Even more so when considering the rustic, insistent waltz of “I’m Still The Same,” which serves as a segueway between first and second halves of the record. It has a bright, room-mic quality, like a cut from Fleetwood Mac’s Tusk experiments jammed out to its logical conclusion. It has a mysterious way of preparing you for the smooth, open, and dynamic “10,000 Stories Tall.” This song, slower and packed with extreme depth, is both challenging and gorgeous. It is comprised of bits and pieces, roughly the same sketch of a chord progression, spilling over different spaces and riding solemn electric piano. It crumbles into the bramble of quick acoustic guitar strums, flecks of golden light over the deep waters of the bass, fenced in by the tall green reeds of a pump organ.

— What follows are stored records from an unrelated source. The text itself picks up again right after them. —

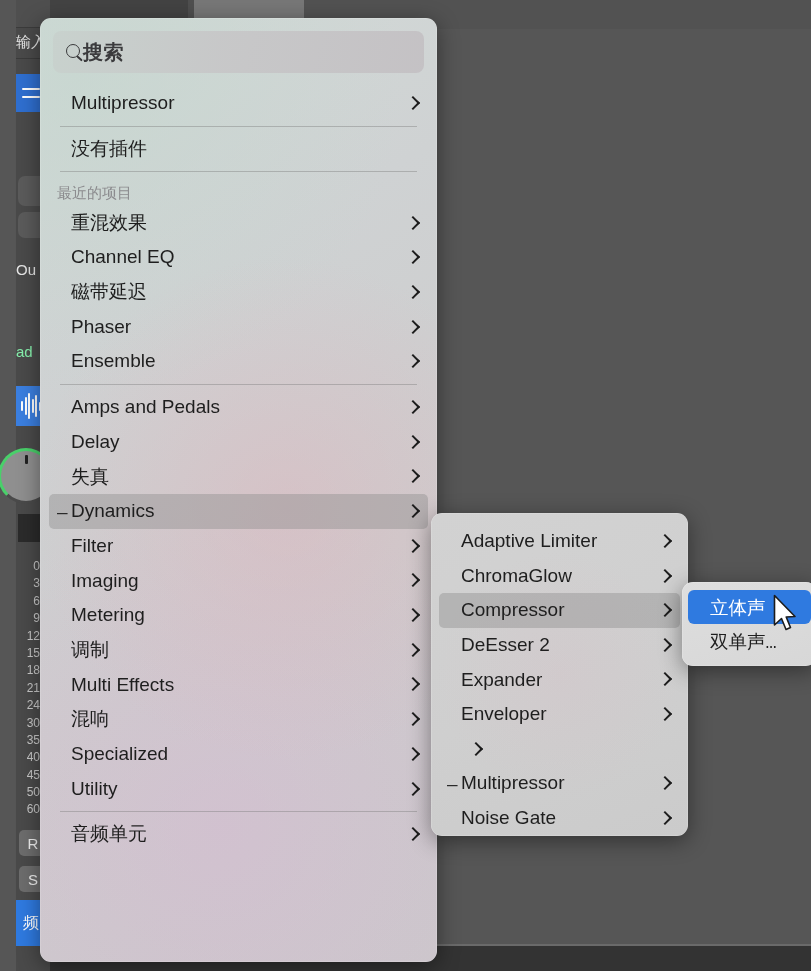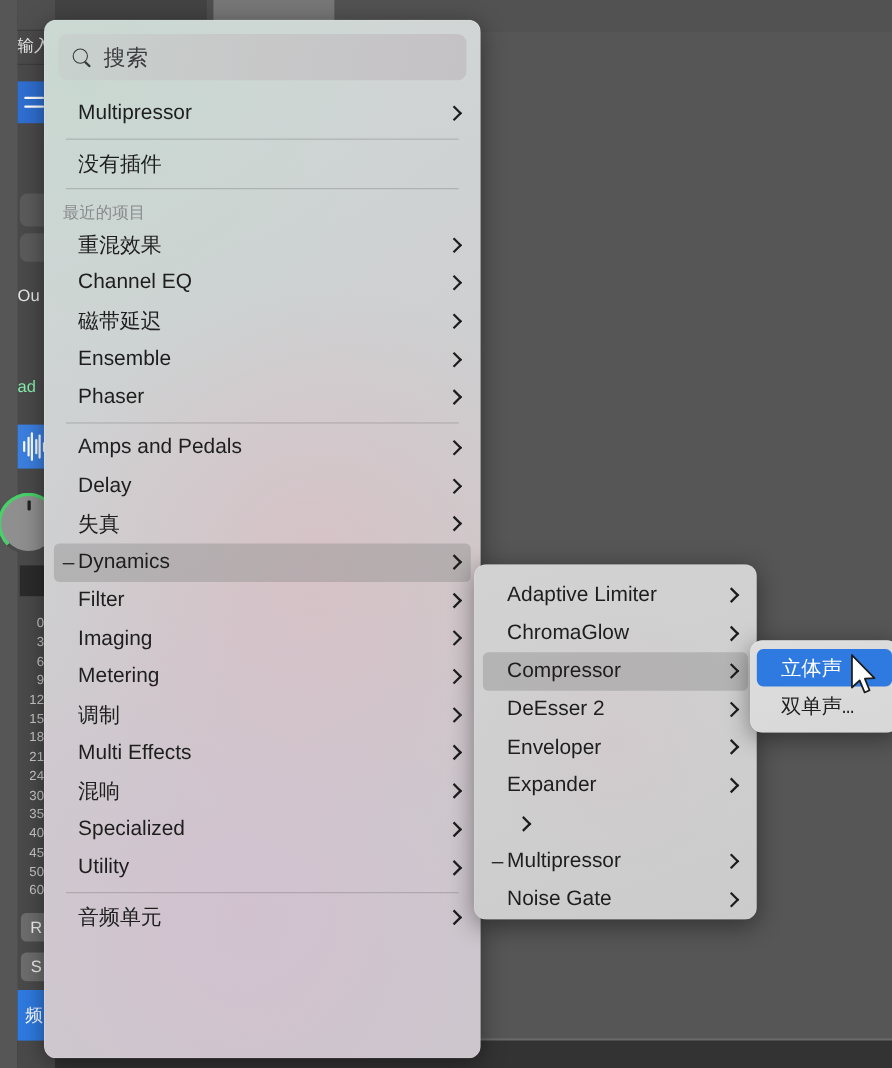--- a/index.html
+++ b/index.html
@@ -92,7 +92,7 @@
   .search-field {
     width:100%; height:100%; border-radius:8px;
     background: linear-gradient(100deg, rgba(200,209,205,0.92) 0%, rgba(199,199,200,0.95) 45%, rgba(196,193,196,0.96) 100%);
-    display:flex; align-items:center; padding-left:13px; gap:11px;
+    display:flex; align-items:center; padding-left:13px; font-weight:bold;
   }
   .search-icon { width:17px; height:17px; position:relative; flex:none; }
   .search-icon::before{

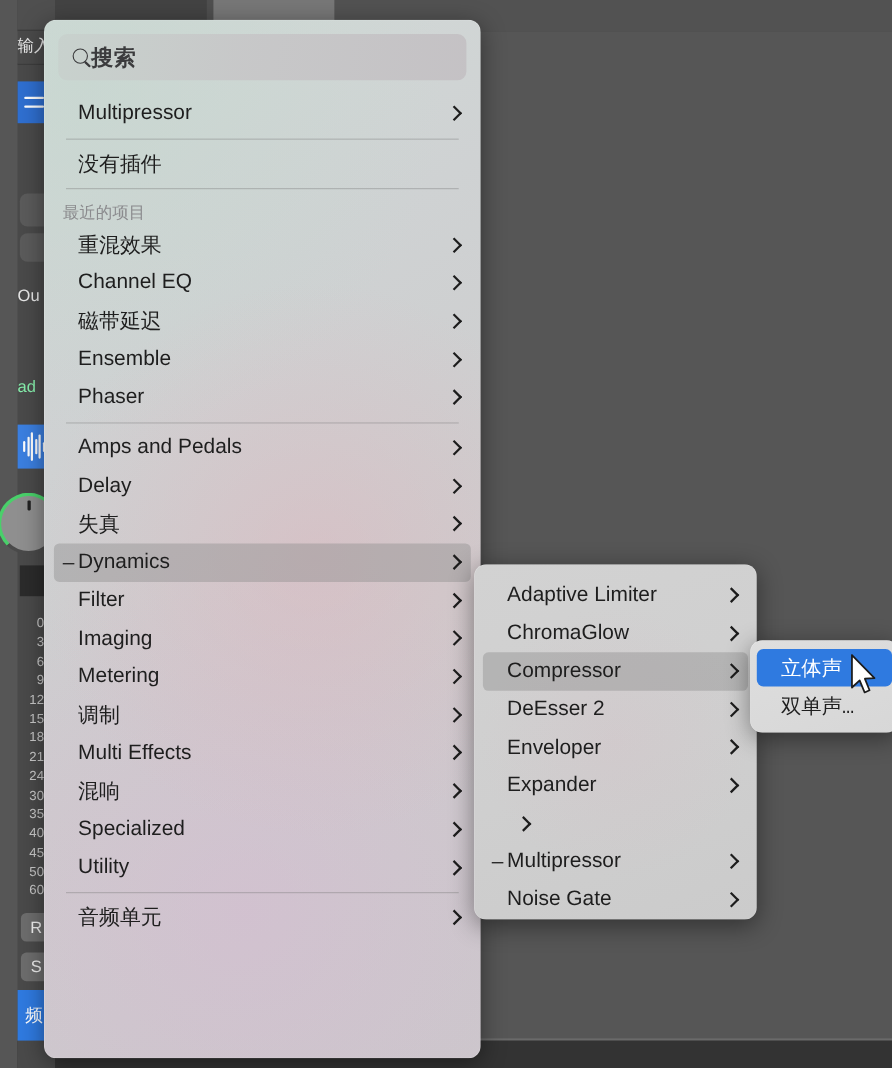--- a/index.html
+++ b/index.html
@@ -306,12 +306,12 @@
         </div>
         <div class="menu-row">
           <span class="bullet"></span>
+          <span class="rowlabel">Phaser</span>
+          <span class="chev"></span>
+        </div>
+        <div class="menu-row">
+          <span class="bullet"></span>
           <span class="rowlabel">Ensemble</span>
-          <span class="chev"></span>
-        </div>
-        <div class="menu-row">
-          <span class="bullet"></span>
-          <span class="rowlabel">Phaser</span>
           <span class="chev"></span>
         </div>
         <div class="menu-sep"></div>

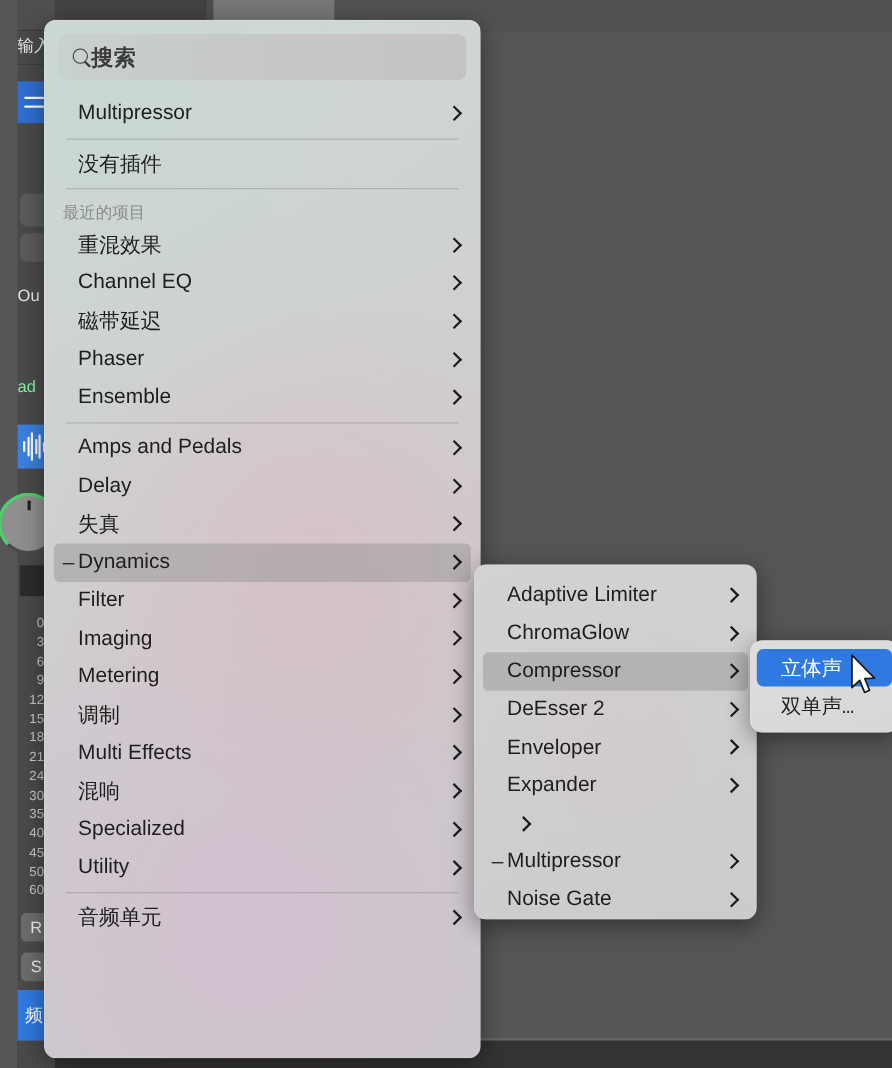--- a/index.html
+++ b/index.html
@@ -408,12 +408,12 @@
         </div>
         <div class="menu-row">
           <span class="bullet"></span>
+          <span class="rowlabel">Expander</span>
+          <span class="chev"></span>
+        </div>
+        <div class="menu-row">
+          <span class="bullet"></span>
           <span class="rowlabel">Enveloper</span>
-          <span class="chev"></span>
-        </div>
-        <div class="menu-row">
-          <span class="bullet"></span>
-          <span class="rowlabel">Expander</span>
           <span class="chev"></span>
         </div>
         <div class="menu-row">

“Lebanon (Revisited)” leads us back to the beginning through the atmospherics of the album’s opening track, with the notable exception of some lovely, distant guitars and a frenetic, sparkling arpeggiator. If there’s one thing I’ve learned about this record, it’s that there is a recurring desire to surprise the listener and blast a few thousand light years beyond audience expectation. At the one minute mark, the song erupts a la The Flaming Lips with thunderous drums and the soft cacophony of wild guitars electrifying the background. It is, perhaps, my favorite song on the record.
Supercomputer closes with “Two Timer,” parts one and two. Part one begins with a spare, jazzy atmosphere. I continue to be impressed by the drum performance and mix – they are exceptional. The natural “woodiness” of the piano carries through, spread nicely across the stereo field. Sprinklings of electric piano and bells bring out the wistful, wintery character of this song – streetlights in a snowy, northern city.
We’re dropped directly into the ascending synth sting chords of “Two Timer Part Two,” which feels part of the same universe of the previous song but assumes a new energy – a quicker pace and something darker about it in general, as though looking at the previous song from the other side and revealing something close to menacing or disconcerting. The breakdown and buildup in this song rides the echoing vocals to great effect. The build continues and lets out in fragments and shreds.
This album properly demonstrates a band’s power over its influences. What did artists of the past get wrong, and what did they get right? What can I add to the pantheon of this musical genre – what am I driven to say and how shall I say it? Supercomputer has created an album that competently answers those questions, and defines itself quite clearly as a unique entity. No one else could have made this record, not with its twists and turns and penchant for sonic risk. As I’ve said before, the stable and sober guitar work keeps the band from spinning off axis altogether and allows the effects and experimental elements to run freely. The execution was new and good. This is an album that needs a second or third listen before you can begin to really ‘get’ what’s happening, but when you do get it, that magic will stay with you.